Linux Kernel Developers Discuss Dropping x32 Support - pantalaimon
https://www.phoronix.com/scan.php?page=news_item&px=Linux-Potentially-Drops-x32
======
dragontamer
If you want 32-bit pointers for compression, it seems more like the job of a
"32-bit malloc()" like interface. The malloc_32bit() would return a pointer in
a 32-bit 4GB space, and you just add a 64-bit pointer to get the true address.

An add takes 1-clock cycle (latency). An L1 cache lookup takes 4-clock cycles
(latency). So an add + L1 lookup would be only 5-cycles of latency. Skylake
can do two memory lookups per clock and many adds per clock (I think 3 adds
per clock?), so it wouldn't take many resources at all.

The actual memory lookup takes ~100+ Cycles if its outside of the cache.

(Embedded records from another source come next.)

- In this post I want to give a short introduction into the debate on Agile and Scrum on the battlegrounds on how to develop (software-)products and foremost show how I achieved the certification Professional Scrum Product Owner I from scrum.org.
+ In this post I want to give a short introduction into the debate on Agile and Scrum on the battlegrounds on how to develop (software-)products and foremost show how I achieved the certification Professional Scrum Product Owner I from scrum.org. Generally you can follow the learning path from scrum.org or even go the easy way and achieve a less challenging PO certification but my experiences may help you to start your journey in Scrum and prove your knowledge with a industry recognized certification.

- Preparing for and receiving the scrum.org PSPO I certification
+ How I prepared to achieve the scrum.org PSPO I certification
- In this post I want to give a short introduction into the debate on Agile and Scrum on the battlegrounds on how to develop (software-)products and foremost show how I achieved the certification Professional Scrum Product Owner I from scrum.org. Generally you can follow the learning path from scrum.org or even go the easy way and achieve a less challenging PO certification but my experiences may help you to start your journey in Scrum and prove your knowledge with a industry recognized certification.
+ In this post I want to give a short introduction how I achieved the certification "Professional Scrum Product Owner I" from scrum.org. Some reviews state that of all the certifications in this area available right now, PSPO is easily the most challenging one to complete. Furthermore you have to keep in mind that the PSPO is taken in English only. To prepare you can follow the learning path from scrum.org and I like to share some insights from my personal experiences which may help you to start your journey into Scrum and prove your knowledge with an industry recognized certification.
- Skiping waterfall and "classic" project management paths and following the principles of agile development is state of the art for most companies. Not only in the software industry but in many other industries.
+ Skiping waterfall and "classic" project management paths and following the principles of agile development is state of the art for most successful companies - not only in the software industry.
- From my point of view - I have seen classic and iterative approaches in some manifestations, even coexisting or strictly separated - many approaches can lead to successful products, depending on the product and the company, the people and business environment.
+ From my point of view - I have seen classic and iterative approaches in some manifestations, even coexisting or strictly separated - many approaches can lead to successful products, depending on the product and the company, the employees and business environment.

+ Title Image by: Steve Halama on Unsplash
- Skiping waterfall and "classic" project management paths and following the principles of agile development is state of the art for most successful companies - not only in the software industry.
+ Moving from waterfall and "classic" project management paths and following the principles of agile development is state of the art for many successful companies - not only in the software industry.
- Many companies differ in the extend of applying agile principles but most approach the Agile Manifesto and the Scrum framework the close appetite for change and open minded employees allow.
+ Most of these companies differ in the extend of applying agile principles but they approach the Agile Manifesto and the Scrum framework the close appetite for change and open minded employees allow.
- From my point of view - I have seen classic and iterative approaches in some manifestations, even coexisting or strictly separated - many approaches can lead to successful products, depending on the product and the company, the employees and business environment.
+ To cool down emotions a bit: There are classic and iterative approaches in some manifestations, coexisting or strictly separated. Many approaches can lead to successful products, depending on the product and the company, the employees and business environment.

It seems like this problem can be 100% solved in userland without needing
kernel support. For something like following a linked-list chain, I'd expect
almost no change in speed due to out-of-order executions and memory latency
hiding techniques of the CPU.

\----------

64-bit user space should remain the default, if only for ASLR / security
reasons. Its actually trivial for CPUs to traverse an entire 32-bit space
(4-billion isn't a big number: most computers today are ~3GHz, or 3-billion
operations per second...)

So if you want your address space randomization to actually have any security
what-so-ever, you better use the 64-bit (erm... really 48-bit) address space.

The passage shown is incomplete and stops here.